What the task requires:
Please reproduce all of the data below exactly, leaving each picture out.
(Beginning of Information provided)
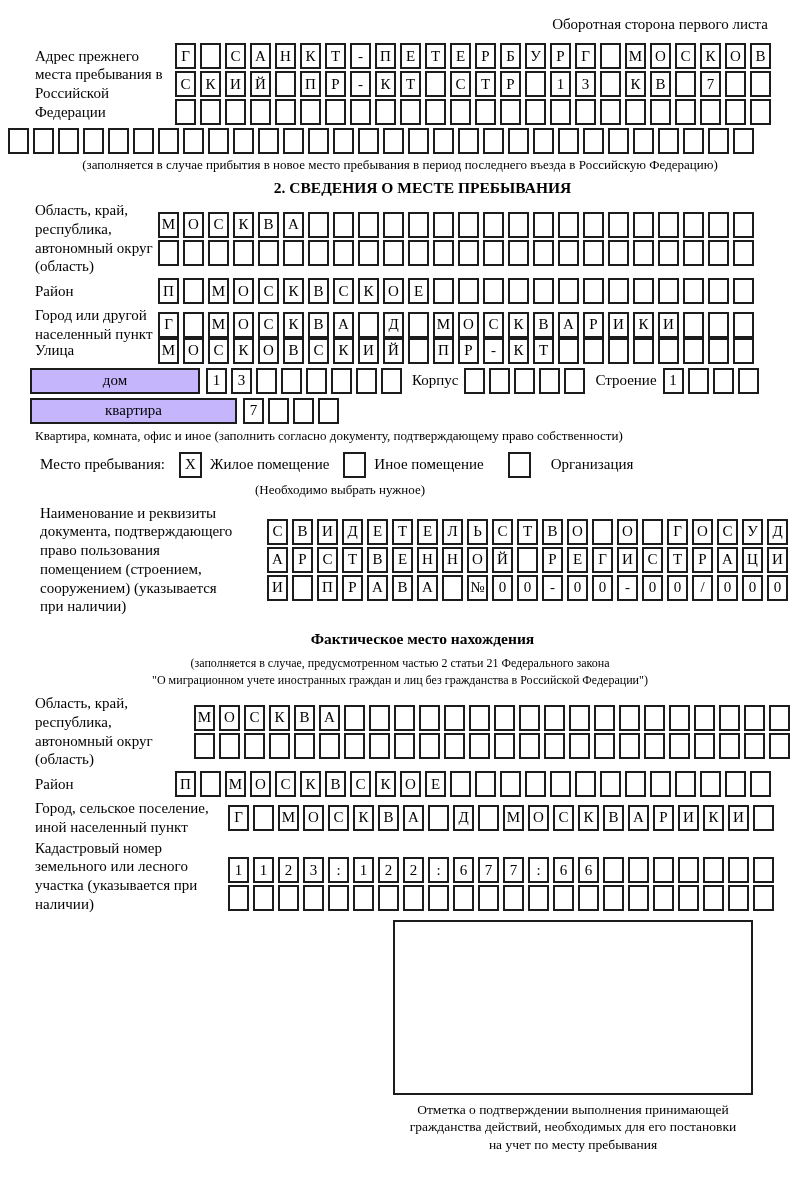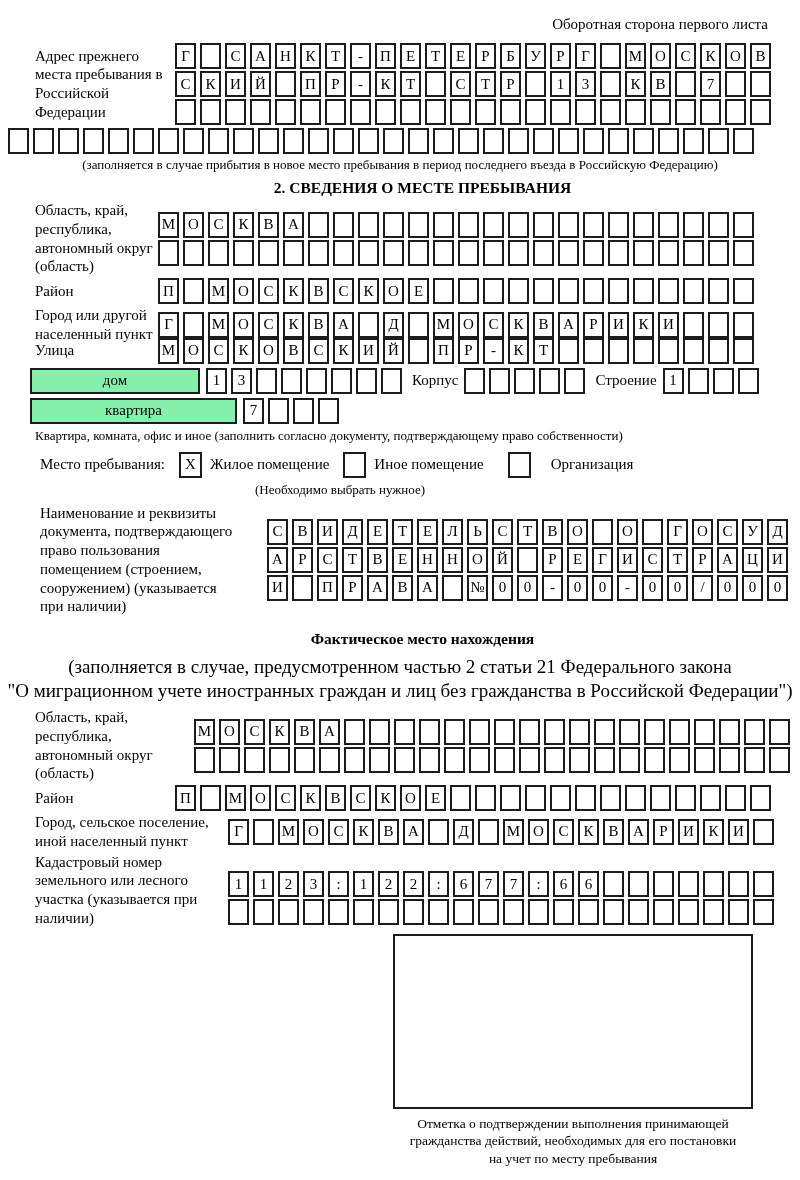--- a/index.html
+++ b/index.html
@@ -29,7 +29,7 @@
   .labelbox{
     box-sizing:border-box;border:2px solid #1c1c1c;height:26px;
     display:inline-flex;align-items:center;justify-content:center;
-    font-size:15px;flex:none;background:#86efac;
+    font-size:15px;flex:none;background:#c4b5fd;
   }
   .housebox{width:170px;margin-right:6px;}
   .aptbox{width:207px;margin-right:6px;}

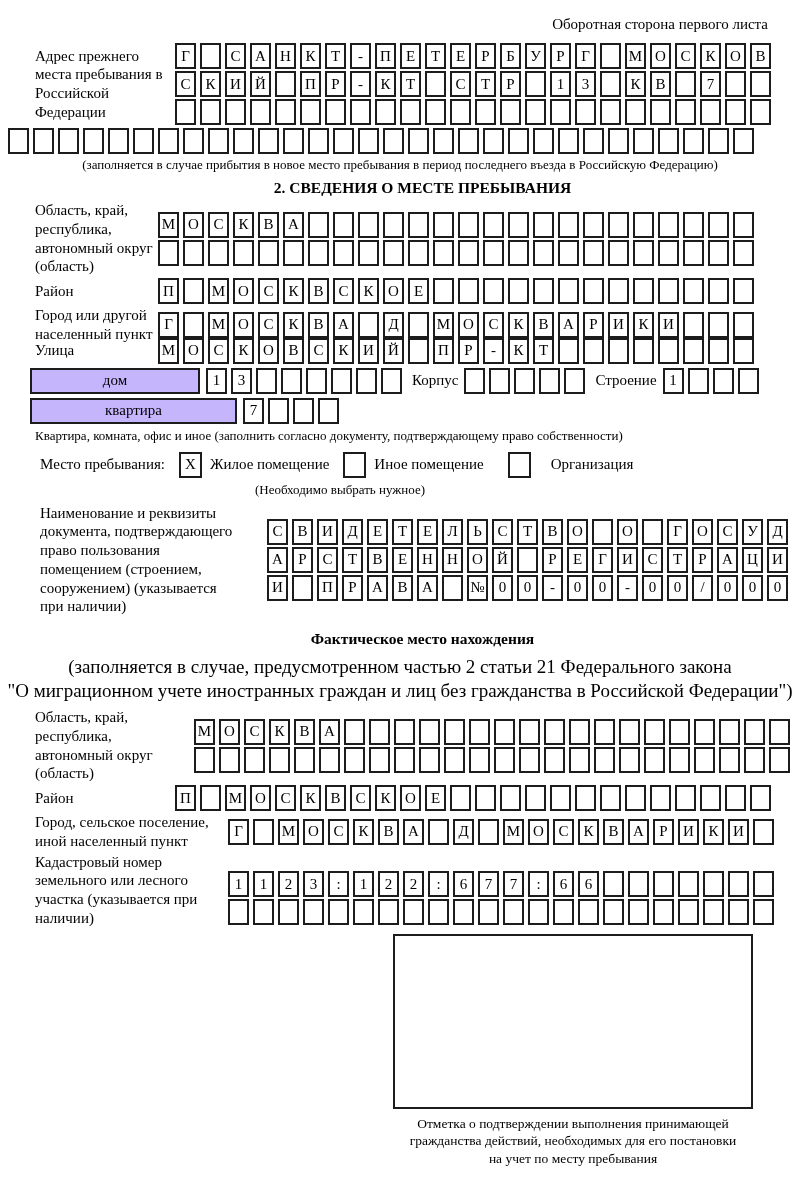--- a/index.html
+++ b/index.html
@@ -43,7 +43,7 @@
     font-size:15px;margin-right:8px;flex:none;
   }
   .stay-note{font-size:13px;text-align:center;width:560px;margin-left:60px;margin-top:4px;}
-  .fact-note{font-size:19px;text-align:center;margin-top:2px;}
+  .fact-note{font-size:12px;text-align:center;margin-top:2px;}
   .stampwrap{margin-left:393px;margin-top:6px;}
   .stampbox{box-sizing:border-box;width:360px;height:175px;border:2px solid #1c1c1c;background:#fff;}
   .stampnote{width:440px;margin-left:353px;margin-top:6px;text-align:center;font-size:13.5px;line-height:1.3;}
(End of Information provided)
Output of the exercise:
--- a/index.html
+++ b/index.html
@@ -29,7 +29,7 @@
   .labelbox{
     box-sizing:border-box;border:2px solid #1c1c1c;height:26px;
     display:inline-flex;align-items:center;justify-content:center;
-    font-size:15px;flex:none;background:#86efac;
+    font-size:15px;flex:none;background:#c4b5fd;
   }
   .housebox{width:170px;margin-right:6px;}
   .aptbox{width:207px;margin-right:6px;}

--- a/index.html
+++ b/index.html
@@ -43,7 +43,7 @@
     font-size:15px;margin-right:8px;flex:none;
   }
   .stay-note{font-size:13px;text-align:center;width:560px;margin-left:60px;margin-top:4px;}
-  .fact-note{font-size:19px;text-align:center;margin-top:2px;}
+  .fact-note{font-size:12px;text-align:center;margin-top:2px;}
   .stampwrap{margin-left:393px;margin-top:6px;}
   .stampbox{box-sizing:border-box;width:360px;height:175px;border:2px solid #1c1c1c;background:#fff;}
   .stampnote{width:440px;margin-left:353px;margin-top:6px;text-align:center;font-size:13.5px;line-height:1.3;}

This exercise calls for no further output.